M. le ministre de l'économie, des finances et de l'industrie est venu en Bourgogne en compagnie du Président de la République voilà quelques mois, et nous avons abordé le sujet de manière très constructive. Je précise que notre région a perdu 22 000 emplois, dont 10 000 emplois industriels, depuis le début de la crise en 2008.
Par conséquent, je ne voudrais pas que cette usine soit de nouveau menacée de fermeture.
M. le président. La parole est à M. le secrétaire d'État.
M. Pierre Lellouche, secrétaire d'État auprès du ministre de l'économie, des finances et de l'industrie, chargé du commerce extérieur. Monsieur le sénateur François Patriat, M. François Baroin, ministre de l'économie, des finances et de l'industrie, qui ne peut pas être présent aujourd’hui et vous prie de bien vouloir l’en excuser, m’a chargé de répondre à votre question.
Comme vous vous en doutez, il s’agit d’un sujet qui m’intéresse particulièrement, compte tenu des fonctions qui sont les miennes.
Vous avez appelé l’attention du Gouvernement sur les conséquences de la modernisation de l’outil de production sur le niveau de la taxe foncière sur les propriétés bâties. Vous déplorez notamment que la réhabilitation des sites industriels se traduise pour les entreprises concernées par une hausse de la cotisation de taxe foncière dont elles sont redevables.
Je voudrais tout d’abord vous rappeler que les entreprises industrielles sont les grandes gagnantes de la suppression de la taxe professionnelle – il me semble que vous ne l’aviez pas votée, à l’époque ! – et de son remplacement par la contribution économique territoriale, la CET.
Cette contribution se compose de la cotisation foncière des entreprises, la CFE, fondée sur les bases foncières, et de la cotisation sur la valeur ajoutée des entreprises, la CVAE, dont le taux est fixé au niveau national selon un barème progressif.
Les équipements et biens mobiliers, qui sont particulièrement importants dans les entreprises industrielles, sont désormais exclus de la base imposable et les entreprises industrielles bénéficient en outre d’un abattement de 30 % sur la valeur locative des immobilisations industrielles.
Au total, la suppression de la taxe professionnelle a considérablement réduit la charge fiscale des entreprises : la cotisation des 2,9 millions d’entreprises imposées à la taxe professionnelle est allégée de près de 5 milliards d’euros en régime de croisière, en tenant compte de l’effet sur l’impôt sur les sociétés ; vous savez bien d’ailleurs que certains ne se sont pas privés de le faire remarquer. La société Gewiss a bénéficié de cette réforme.
Je vous rappelle que les valeurs locatives servant de base à la taxe foncière sur les propriétés bâties sont évaluées, pour les établissements industriels, selon la méthode comptable, c’est-à-dire à partir des données qui figurent à l’actif du bilan des entreprises.

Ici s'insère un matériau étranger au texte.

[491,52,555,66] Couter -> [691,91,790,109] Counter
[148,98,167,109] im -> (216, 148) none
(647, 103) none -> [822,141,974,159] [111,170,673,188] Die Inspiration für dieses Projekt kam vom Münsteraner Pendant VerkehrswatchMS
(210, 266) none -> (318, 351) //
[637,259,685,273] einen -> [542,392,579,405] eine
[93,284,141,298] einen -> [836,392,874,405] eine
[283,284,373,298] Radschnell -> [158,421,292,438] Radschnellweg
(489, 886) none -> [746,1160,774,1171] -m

En fait, la valeur locative des immobilisations industrielles passibles de la taxe foncière correspond seulement à 8 % de leur prix de revient. Cette valeur locative est retenue dans l’assiette de la taxe foncière après application d’un abattement de 50 %.

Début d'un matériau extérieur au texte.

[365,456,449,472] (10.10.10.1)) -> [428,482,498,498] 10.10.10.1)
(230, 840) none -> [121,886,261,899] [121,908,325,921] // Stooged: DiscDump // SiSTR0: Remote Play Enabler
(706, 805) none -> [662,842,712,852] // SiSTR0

Par ailleurs, en application de l’article 1383 du code général des impôts, les constructions nouvelles, reconstructions et additions de construction bénéficient, durant les deux années qui suivent celle de leur achèvement, d’une exonération de taxe foncière sur les propriétés bâties.

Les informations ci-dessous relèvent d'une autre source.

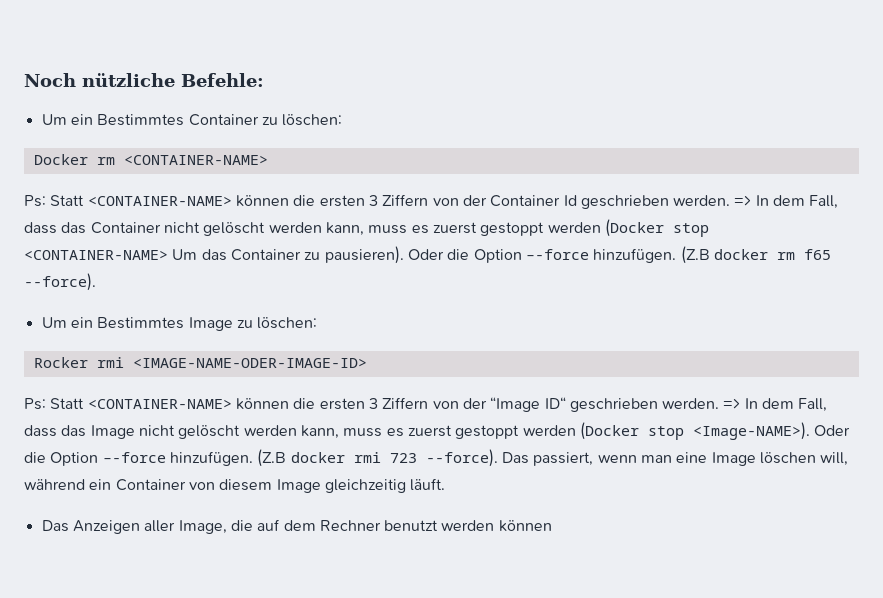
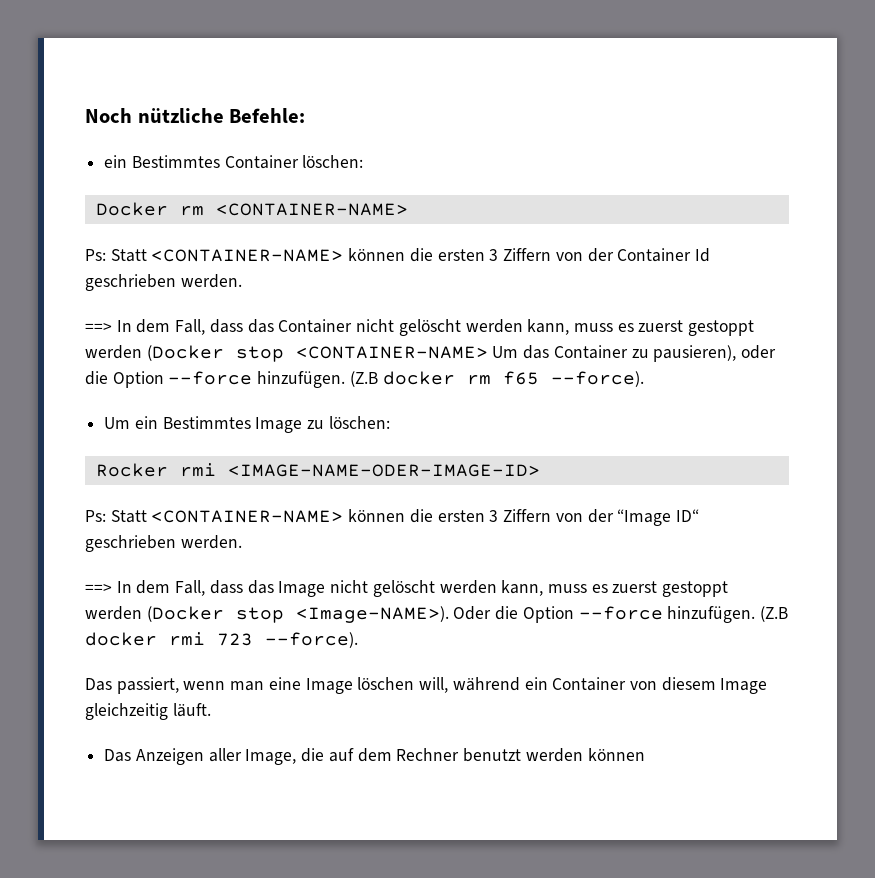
[41,114,67,125] Um -> (306, 115) none
[261,117,278,125] zu -> (299, 162) none
[734,195,752,206] => -> [85,322,112,332] // ==>
[324,246,444,264] pausieren). Oder -> [653,345,777,362] pausieren), oder
[723,398,741,409] => -> [85,583,112,593] // ==>
(498, 458) none -> (358, 640) //

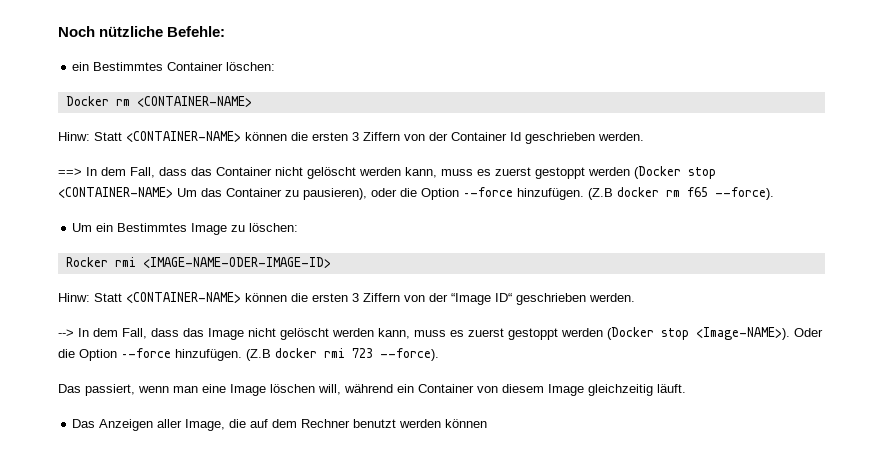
[85,249,106,261] Ps: -> [58,132,90,141] Hinw:
[85,510,106,522] Ps: -> [58,293,90,302] Hinw:
[85,583,112,593] ==> -> [58,329,74,337] -->

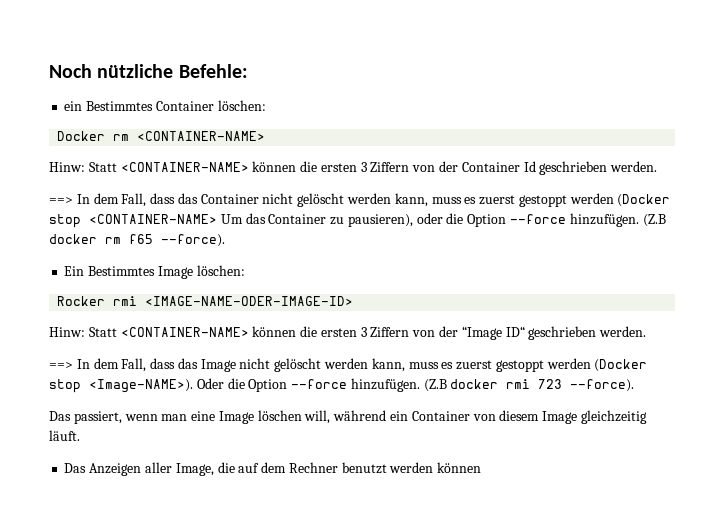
[72,223,114,232] Um ein -> [64,266,85,276] Ein
[231,225,246,232] zu -> (193, 272) none
[58,329,74,337] --> -> [49,362,73,369] ==>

Pour les immeubles industriels, cette exonération s’applique, jusqu’en 2010, aux parts régionales et départementales et, à compter de 2011, à la part départementale de taxe foncière sur les propriétés bâties. La société Gewiss en a également bénéficié.
Il ne nous paraît pas possible d’aller au-delà.
Toutefois, monsieur François Patriat, je trouve votre question extrêmement pertinente, en particulier dans la perspective du débat ouvert dans votre région sur la « démondialisation ». Nous touchons là aux limites d’une telle idée.